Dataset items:
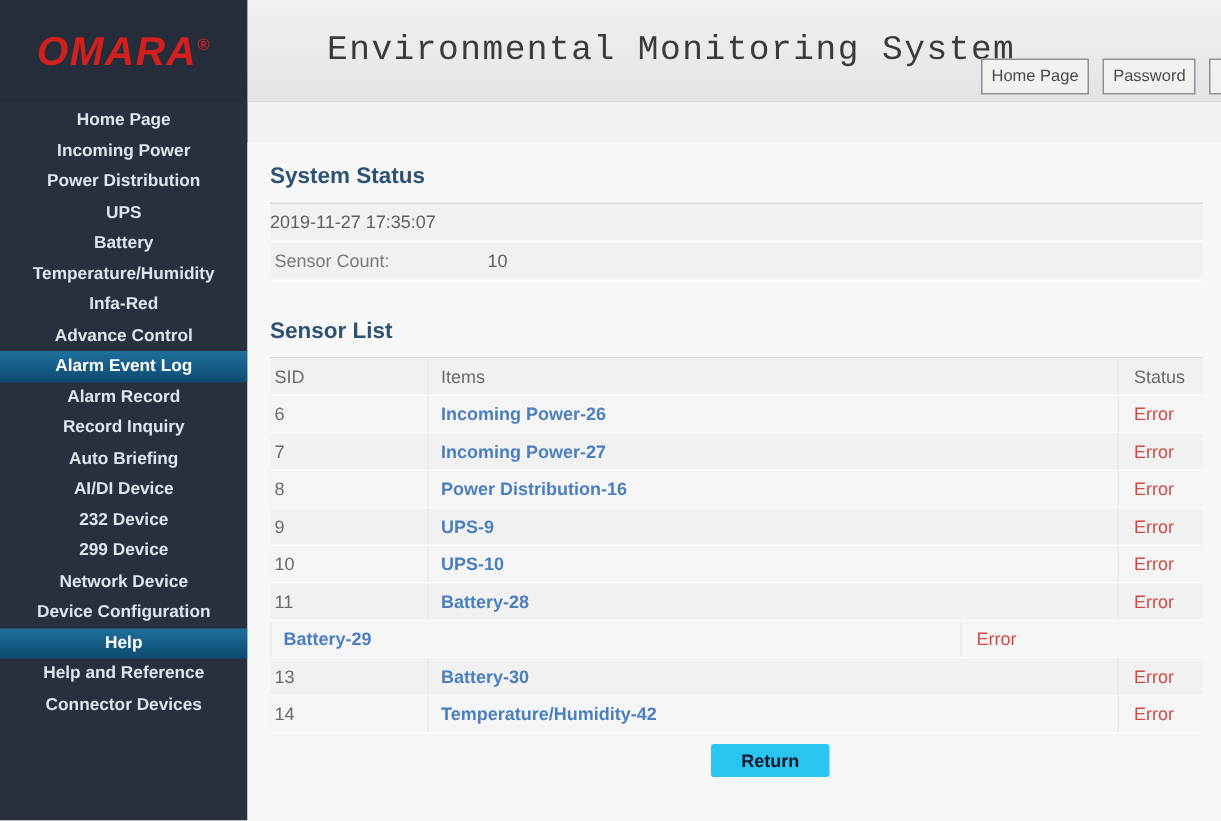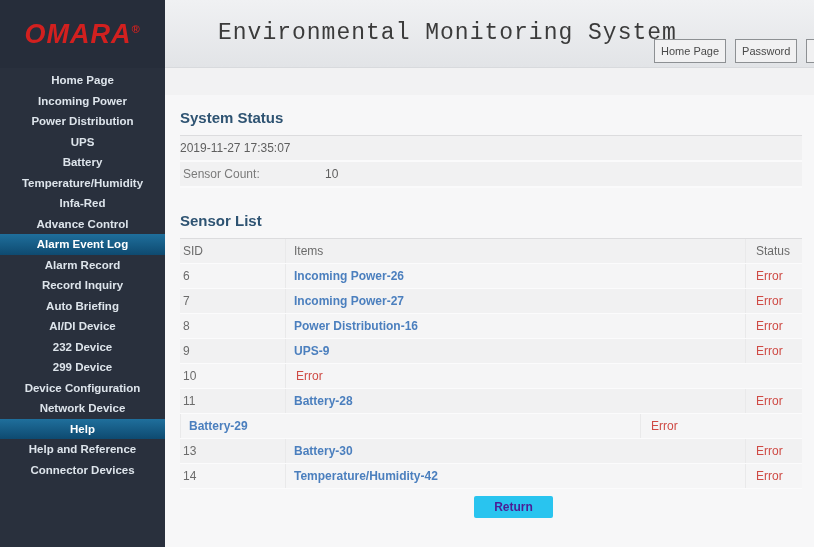--- a/index.html
+++ b/index.html
@@ -263,6 +263,9 @@
 
       <div class="t-row">
         <div class="c-sid">10</div>
+        <div class="c-item">
+          <span class="item-link">UPS-10</span>
+        </div>
         <div class="c-status">
           <span class="status-error">Error</span>
         </div>

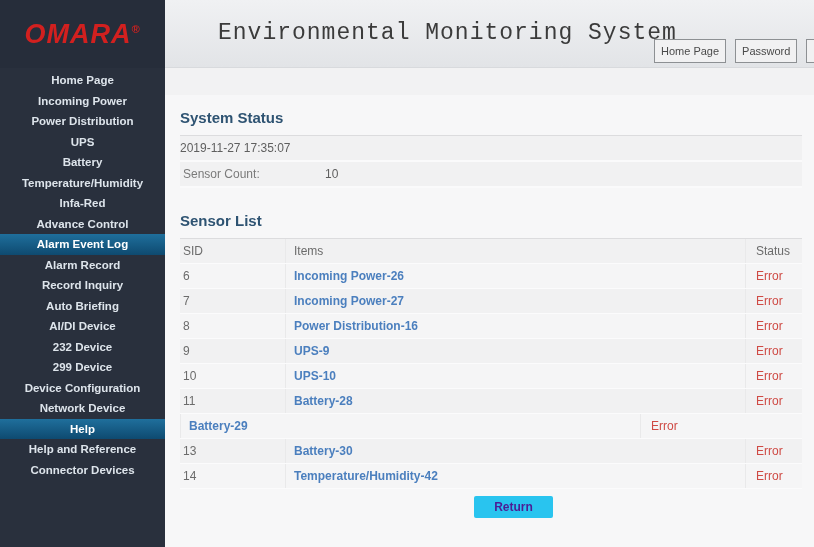--- a/index.html
+++ b/index.html
@@ -166,11 +166,11 @@
       </div>
 
       <div class="menu-item">
+        <span>Network Device</span>
+      </div>
+
+      <div class="menu-item">
         <span>Device Configuration</span>
-      </div>
-
-      <div class="menu-item">
-        <span>Network Device</span>
       </div>
 
       <div class="menu-item active">

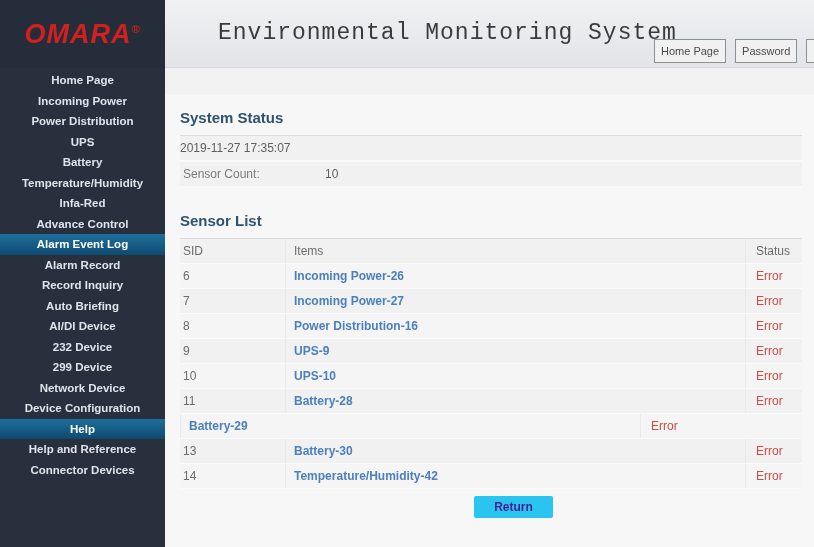--- a/index.html
+++ b/index.html
@@ -91,7 +91,7 @@
 
   .return-wrap { margin-top:7px; text-align:center; padding-left:45px; }
   .return-btn {
-    background:#29c4ef; color:#4c1d95; border:none; border-radius:2px;
+    background:#29c4ef; color:#0f172a; border:none; border-radius:2px;
     font-size:12px; font-weight:bold; padding:4px 20px; cursor:pointer;
   }
 </style>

Task item: Every line above should be repeated exactly; pictures stay out of the copy.

Task solution:
--- a/index.html
+++ b/index.html
@@ -263,6 +263,9 @@
 
       <div class="t-row">
         <div class="c-sid">10</div>
+        <div class="c-item">
+          <span class="item-link">UPS-10</span>
+        </div>
         <div class="c-status">
           <span class="status-error">Error</span>
         </div>

--- a/index.html
+++ b/index.html
@@ -166,11 +166,11 @@
       </div>
 
       <div class="menu-item">
+        <span>Network Device</span>
+      </div>
+
+      <div class="menu-item">
         <span>Device Configuration</span>
-      </div>
-
-      <div class="menu-item">
-        <span>Network Device</span>
       </div>
 
       <div class="menu-item active">

--- a/index.html
+++ b/index.html
@@ -91,7 +91,7 @@
 
   .return-wrap { margin-top:7px; text-align:center; padding-left:45px; }
   .return-btn {
-    background:#29c4ef; color:#4c1d95; border:none; border-radius:2px;
+    background:#29c4ef; color:#0f172a; border:none; border-radius:2px;
     font-size:12px; font-weight:bold; padding:4px 20px; cursor:pointer;
   }
 </style>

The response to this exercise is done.